Strand information may be lost during second-strand synthesis.
It requires a reference genome for accurate mapping.
Data analysis is complex and computationally intensive.
🧬 Q1. Describe the workflow of RNA sequencing (RNA-seq) from sample preparation to data analysis.
✅ Model Answer (bullet sentences)
1. RNA extraction
RNA is isolated from cells.
Lysozyme breaks cell walls, proteases remove proteins, DNases degrade DNA.
Goal is a pure RNA sample.
2. Reverse transcription to cDNA
RNA is converted into complementary DNA (cDNA).
Uses reverse transcriptase and random oligonucleotide primers.
cDNA retains strand information (may be lost if second strand synthesis occurs).
3. Library preparation
Short DNA adapters are added to cDNA fragments.
Adapters allow binding to sequencing flow cell.
Barcodes may be added for multiplexing samples.
4. Clonal amplification
cDNA fragments are amplified using bridge amplification.
Creates clusters of identical DNA sequences.

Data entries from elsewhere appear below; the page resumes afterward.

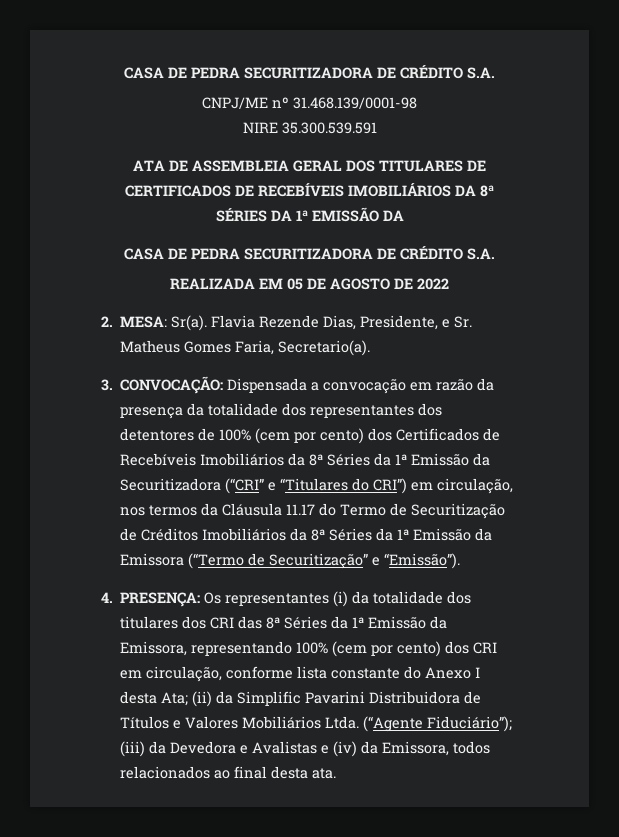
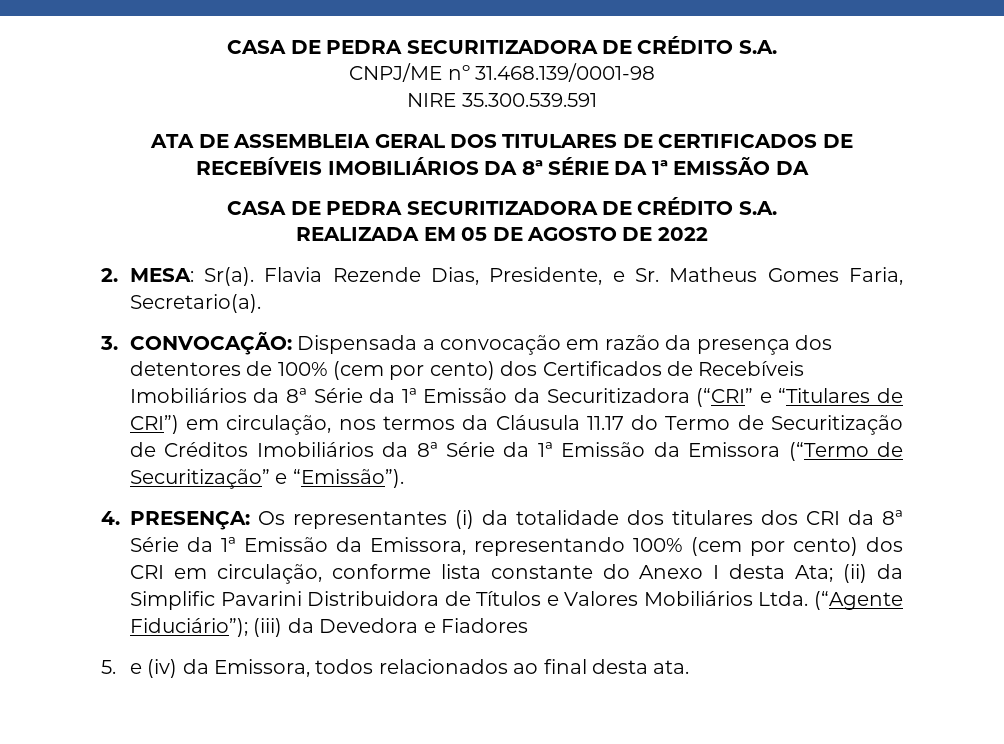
- ATA DE ASSEMBLEIA GERAL DOS TITULARES DE CERTIFICADOS DE RECEBÍVEIS IMOBILIÁRIOS DA 8ª SÉRIES DA 1ª EMISSÃO DA
+ ATA DE ASSEMBLEIA GERAL DOS TITULARES DE CERTIFICADOS DE RECEBÍVEIS IMOBILIÁRIOS DA 8ª SÉRIE DA 1ª EMISSÃO DA
- 3. CONVOCAÇÃO: Dispensada a convocação em razão da presença da totalidade dos representantes dos detentores de 100% (cem por cento) dos Certificados de Recebíveis Imobiliários da 8ª Séries da 1ª Emissão da Securitizadora (“CRI” e “Titulares do CRI”) em circulação, nos termos da Cláusula 11.17 do Termo de Securitização de Créditos Imobiliários da 8ª Séries da 1ª Emissão da Emissora (“Termo de Securitização” e “Emissão”).
+ 3. CONVOCAÇÃO: Dispensada a convocação em razão da presença dos detentores de 100% (cem por cento) dos Certificados de Recebíveis Imobiliários da 8ª Série da 1ª Emissão da Securitizadora (“CRI” e “Titulares de CRI”) em circulação, nos termos da Cláusula 11.17 do Termo de Securitização de Créditos Imobiliários da 8ª Série da 1ª Emissão da Emissora (“Termo de Securitização” e “Emissão”).
- 4. PRESENÇA: Os representantes (i) da totalidade dos titulares dos CRI das 8ª Séries da 1ª Emissão da Emissora, representando 100% (cem por cento) dos CRI em circulação, conforme lista constante do Anexo I desta Ata; (ii) da Simplific Pavarini Distribuidora de Títulos e Valores Mobiliários Ltda.
+ 4. PRESENÇA: Os representantes (i) da totalidade dos titulares dos CRI da 8ª Série da 1ª Emissão da Emissora, representando 100% (cem por cento) dos CRI em circulação, conforme lista constante do Anexo I desta Ata; (ii) da Simplific Pavarini Distribuidora de Títulos e Valores Mobiliários Ltda.
- (“Agente Fiduciário”); (iii) da Devedora e Avalistas e (iv) da Emissora, todos relacionados ao final desta ata.
+ (“Agente Fiduciário”); (iii) da Devedora e Fiadores
+ 5. e (iv) da Emissora, todos relacionados ao final desta ata.

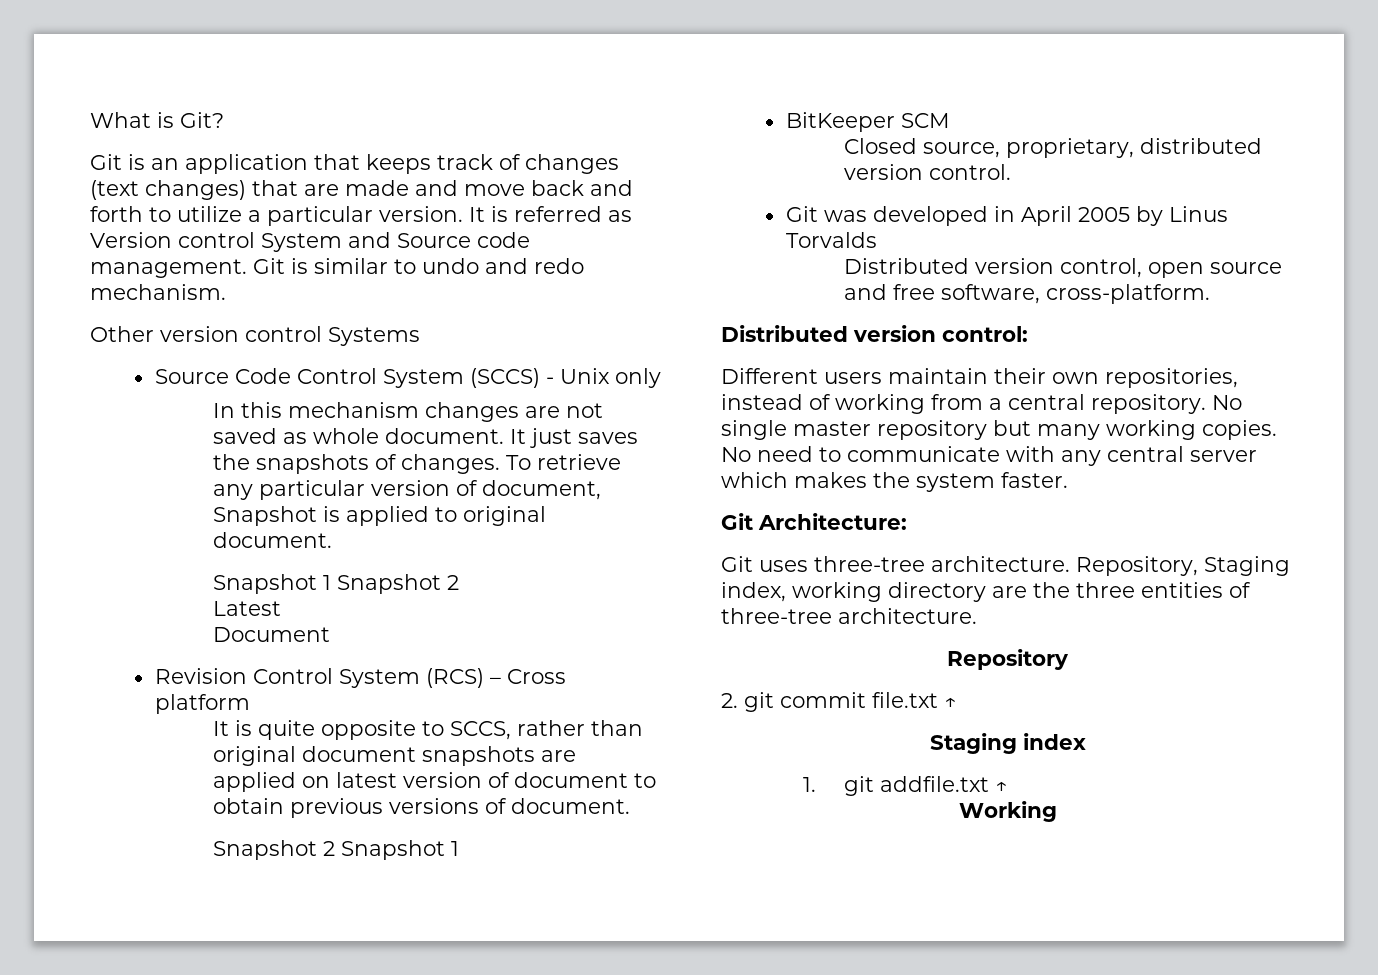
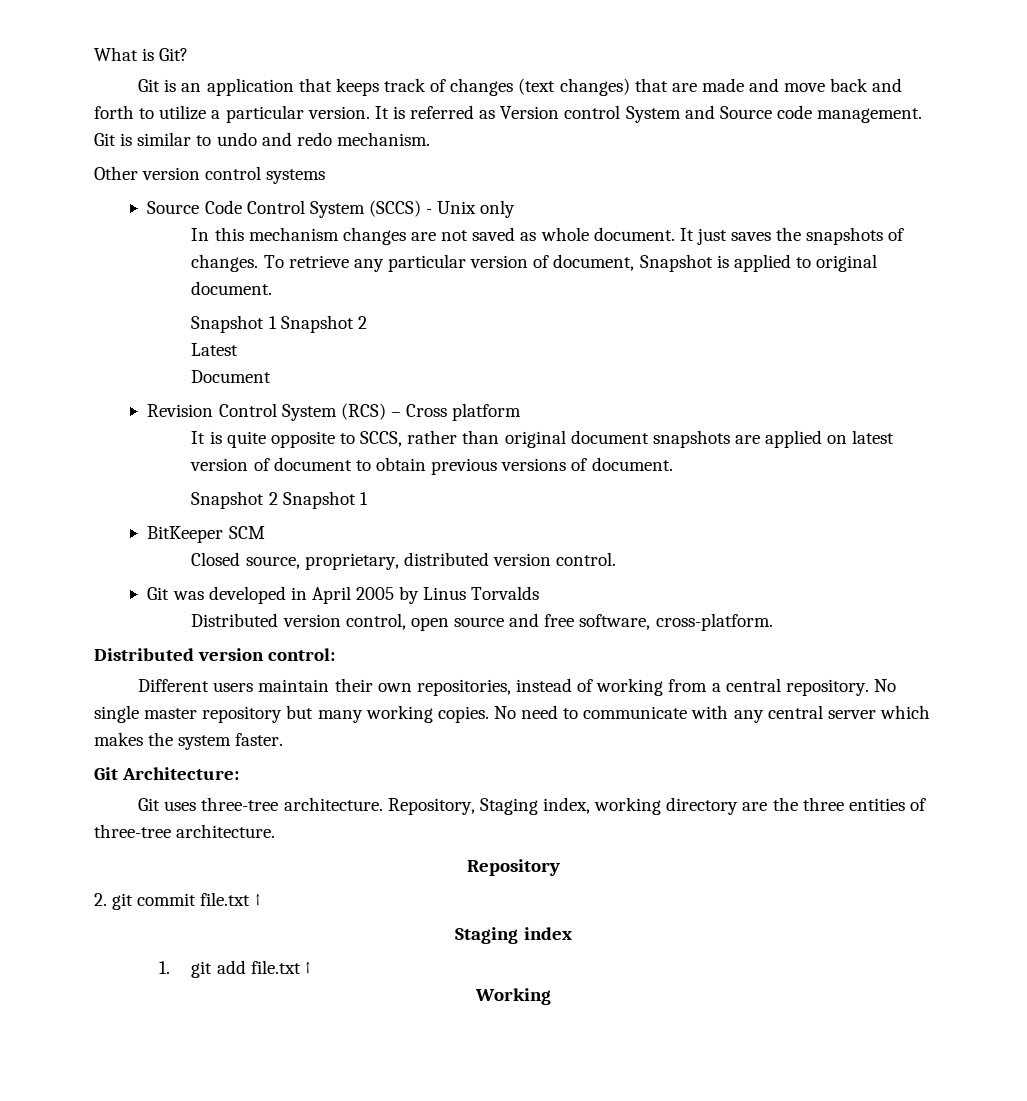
- Other version control Systems
+ Other version control systems
- 1. git addfile.txt ↑
+ 1. git add file.txt ↑

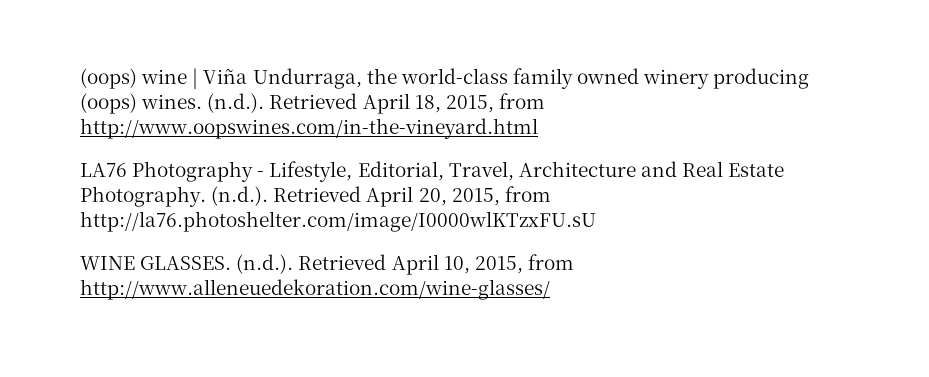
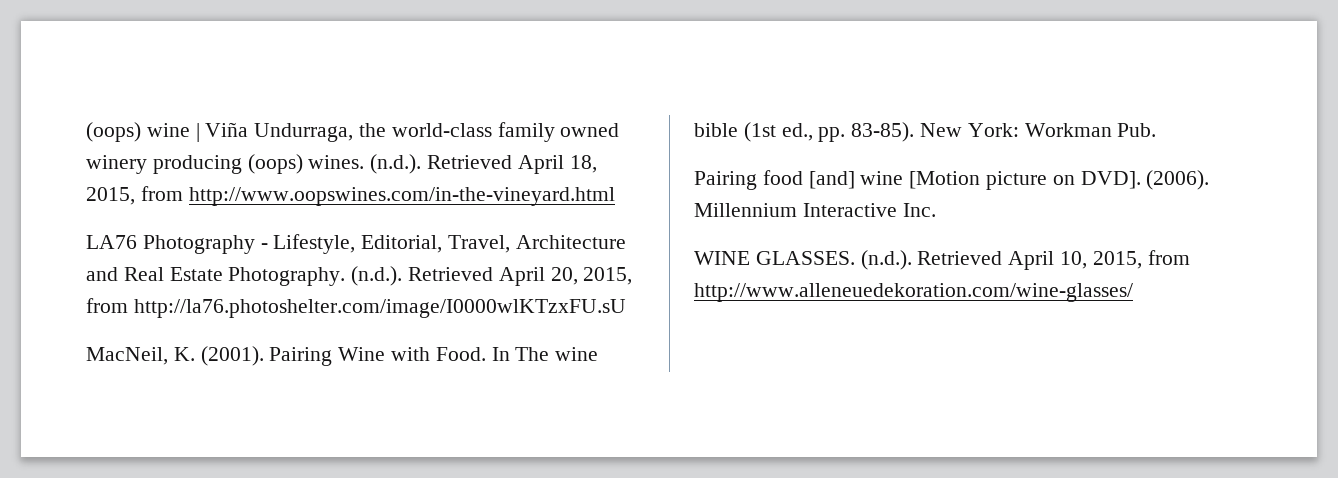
+ MacNeil, K. (2001). Pairing Wine with Food. In The wine bible (1st ed., pp. 83-85). New York: Workman Pub.
+ Pairing food [and] wine [Motion picture on DVD]. (2006). Millennium Interactive Inc.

Ensures detectable signal during sequencing.
5. Sequencing
Nucleotides are incorporated into DNA strands.
Each base emits a signal (light) that is recorded.
Produces sequence reads.
6. Data generation and analysis
Output stored as FASTQ files (reads + quality scores).
Reads aligned to reference genome (FASTA) using tools (e.g. Bowtie2).
Generates BAM files (mapped reads).
Data analysed to determine gene expression levels.
🧬 3. Compare ChIP with traditional methods for studying protein-DNA interactions
Model Answer (Bullet Sentences)
Gel shift assay (EMSA) detects protein-DNA binding by reduced mobility in a gel.
DNA bound to protein moves slower than free DNA.
It is simple but low throughput and requires known DNA targets.
DNA footprinting identifies exact binding sites using DNase digestion.
Bound regions are protected from cleavage, revealing precise binding locations.
It provides high resolution but requires purified protein and known DNA.
ChIP differs by studying binding in living cells (in vivo).
ChIP does not require prior knowledge of DNA targets.
ChIP combined with sequencing (ChIP-seq) allows genome-wide analysis.
Therefore, ChIP is more powerful and high-throughput than traditional methods.